Annotated Bibliographies: Annotation, deconstructed

Instructions and a sample of writing annotations relevant to a proposed paper topic. Sample included

Why am I doing this?

Warning: Finding information may be easier than using information. 

Make the move from the research process to the writing process by assembling and organizing your research in an annotated bibliography.

A bibliography lists the sources that you have found with information relevant to your research question.  Writing a short critique or analysis of each of those resources explains how you plan to use the information and why you chose it.

The annotation shows that you have read and understood the information you are using—a necessary step in being able to use the information in your writing.

Parts of an annotated bibliography

Research question or thesis:

Start your Annotated Bibliography by saying what you are researching.  Often this will be a statement that you will refine as you move through the process of reading and assimilating the information you find.

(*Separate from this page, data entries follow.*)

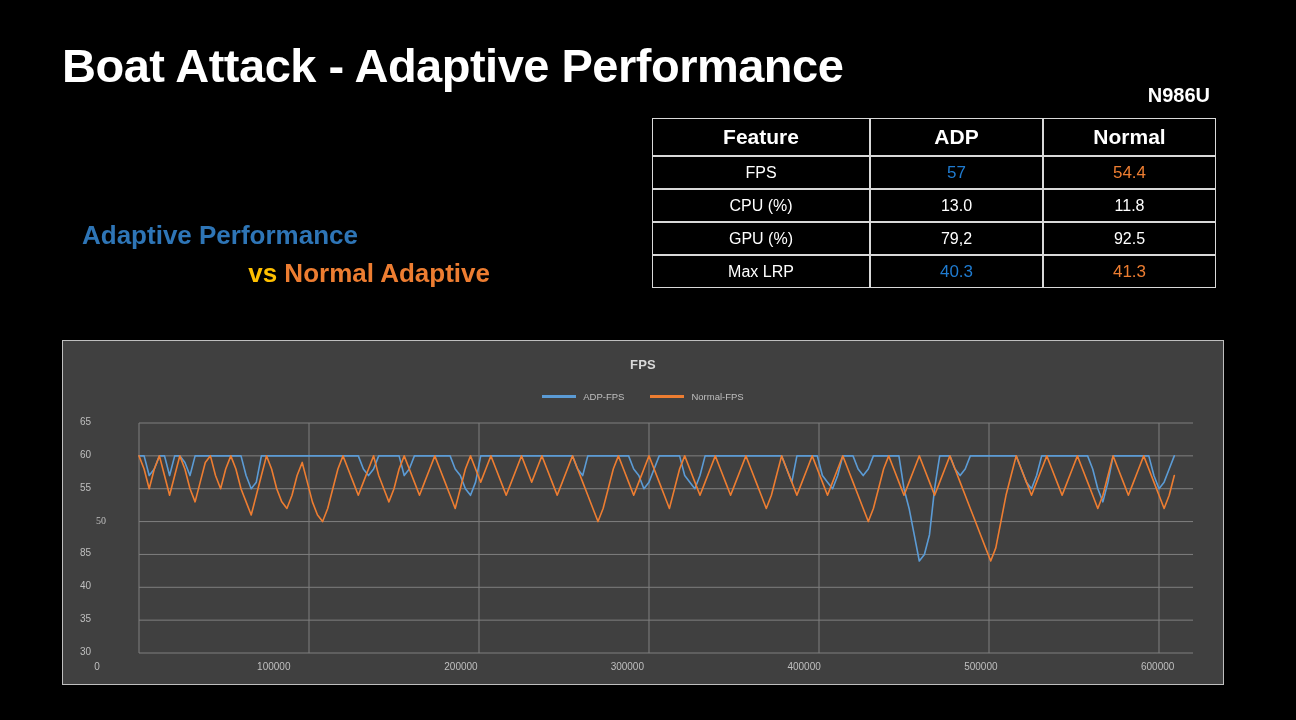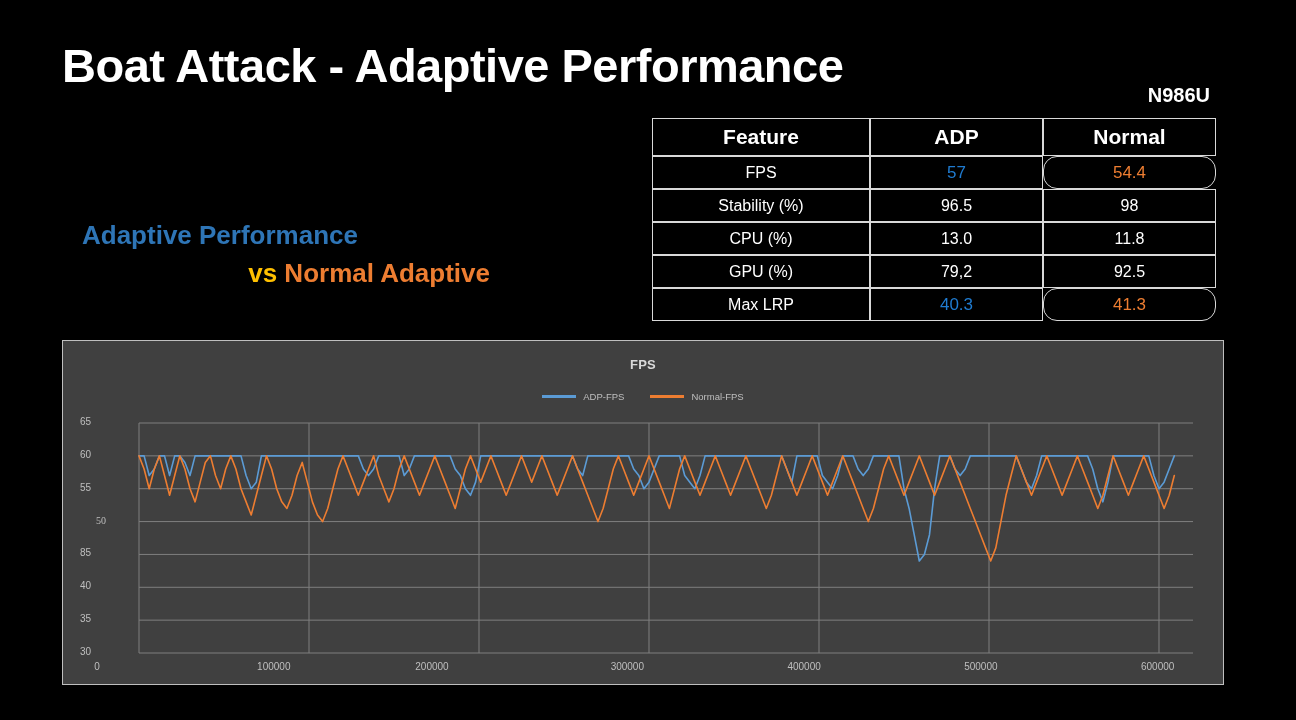--- a/index.html
+++ b/index.html
@@ -61,7 +61,7 @@
   #comparison-table col.c-adp     { width: 173px; }
   #comparison-table col.c-normal  { width: 173px; }
   .val-adp-hi    { color: #1F7BD0 !important; font-weight: bold; font-size: 17px !important; }
-  .val-normal-hi { color: #ED7D31 !important; font-weight: bold; font-size: 17px !important; border-radius: 14px; }
+  .val-normal-hi { color: #ED7D31 !important; font-weight: bold; font-size: 17px !important; }
 
   
   #chart-container {

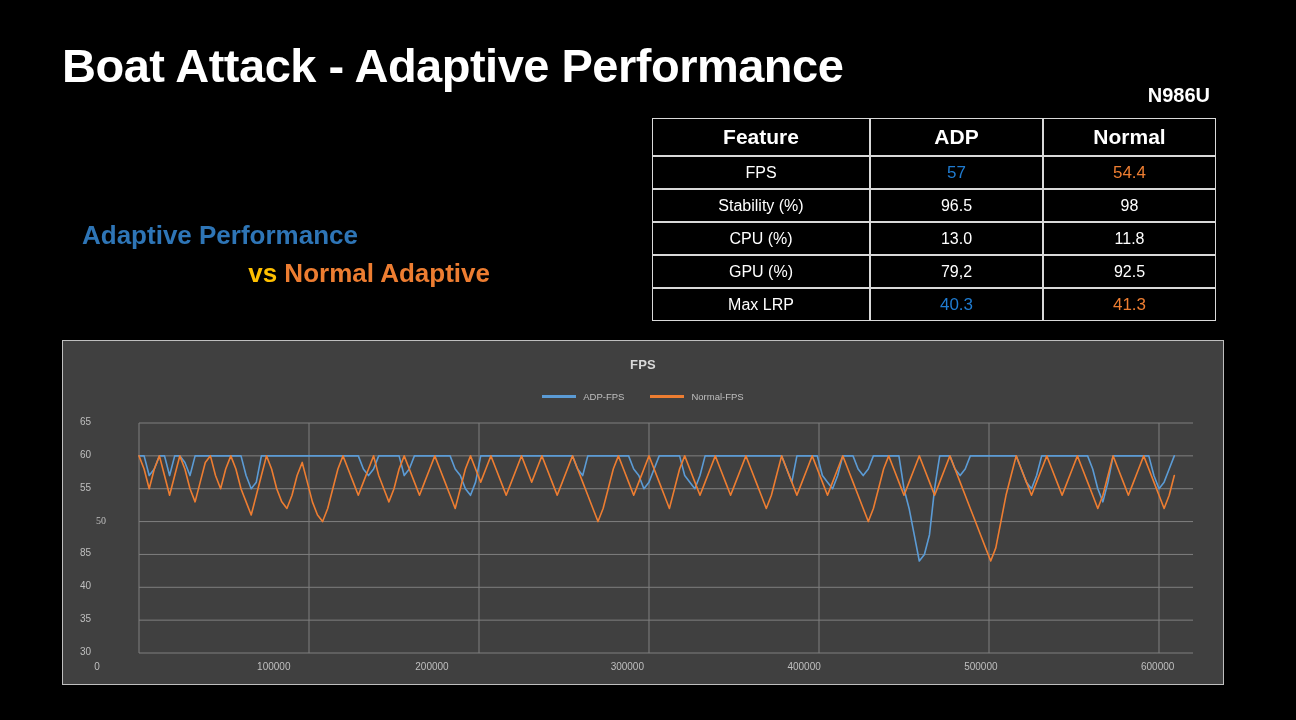--- a/index.html
+++ b/index.html
@@ -129,11 +129,6 @@
           <td>FPS</td>
           <td class="val-adp-hi">57</td>
           <td class="val-normal-hi">54.4</td>
-        </tr>
-        <tr>
-          <td>Stability (%)</td>
-          <td>96.5</td>
-          <td>98</td>
         </tr>
         <tr>
           <td>CPU (%)</td>

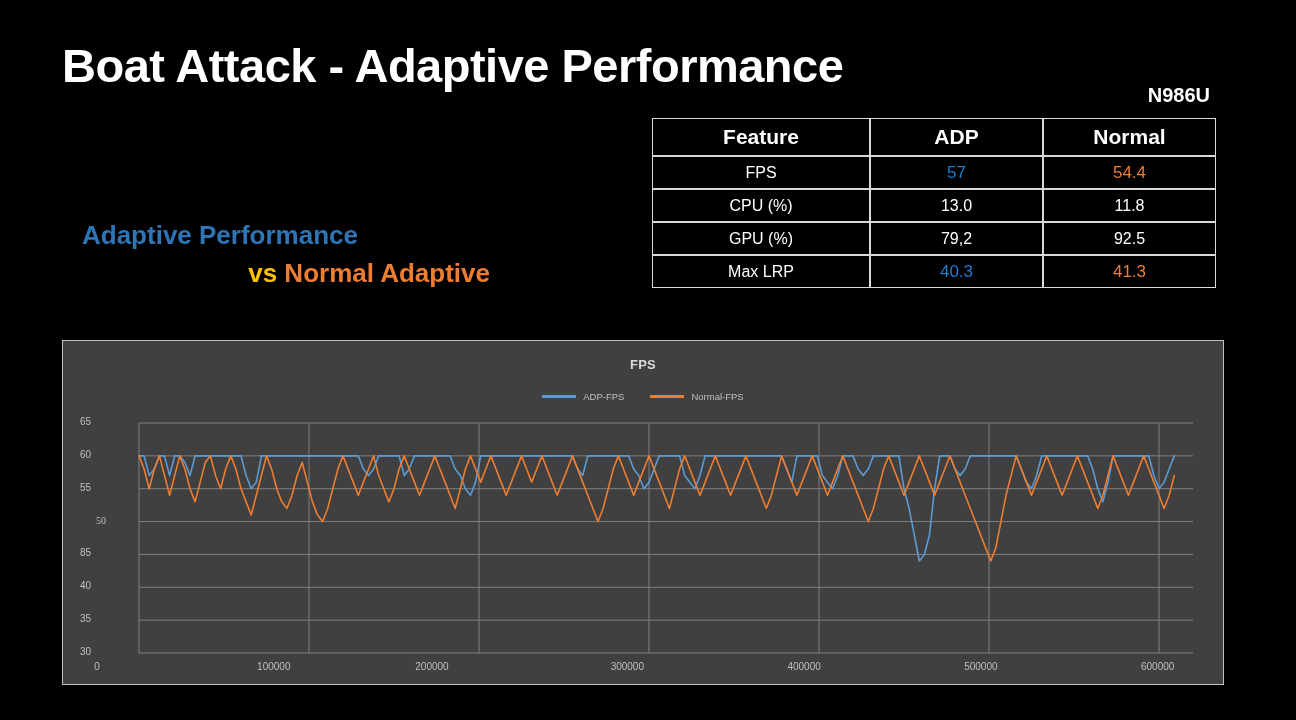--- a/index.html
+++ b/index.html
@@ -190,7 +190,7 @@
         <div class="ytick-label" style="left: -34px; width: 28px; top: 223px;">30</div>
         <div class="xtick-label" style="top: 238px; width: 80px; left: -40px;">0</div>
         <div class="xtick-label" style="top: 238px; width: 80px; left: 136.774px;">100000</div>
-        <div class="xtick-label" style="top: 238px; width: 80px; left: 295px;">200000</div>
+        <div class="xtick-label" style="top: 238px; width: 80px; left: 324px;">200000</div>
         <div class="xtick-label" style="top: 238px; width: 80px; left: 490.323px;">300000</div>
         <div class="xtick-label" style="top: 238px; width: 80px; left: 667.097px;">400000</div>
         <div class="xtick-label" style="top: 238px; width: 80px; left: 843.871px;">500000</div>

You may not finalize this section until you are done with the rest of the bibliography, but make sure it is clear, specific, and accurate.  By explaining your research goal, you provide the context that shows the value and relevance of your information sources.

For each article, book, or Web site include the following three elements.

The citation:

Just as with a Works Cited list or Reference page, this part of the entry for an annotated bibliography requires that you cite your source in the citation style required by your professor.  Instructions for MLA and APA are linked to this guide.

Summary of content:

A short paragraph that describes the main points the authors make and/or the reason for their research, analysis, or review.  Write three or four sentences to show that you understand what the authors were trying to accomplish in their work.

Evaluative analysis:

A second short paragraph that explains why you have chosen this source to support your claim or answer your question.  What credentials or experience does the author have that makes him or her credible?  Most importantly, how does the content of this article, book, or Web site relate to your research question?  Note any shortcomings or problems you see with information regarding the extent of the research, perspective of the authors, or accuracy of the data.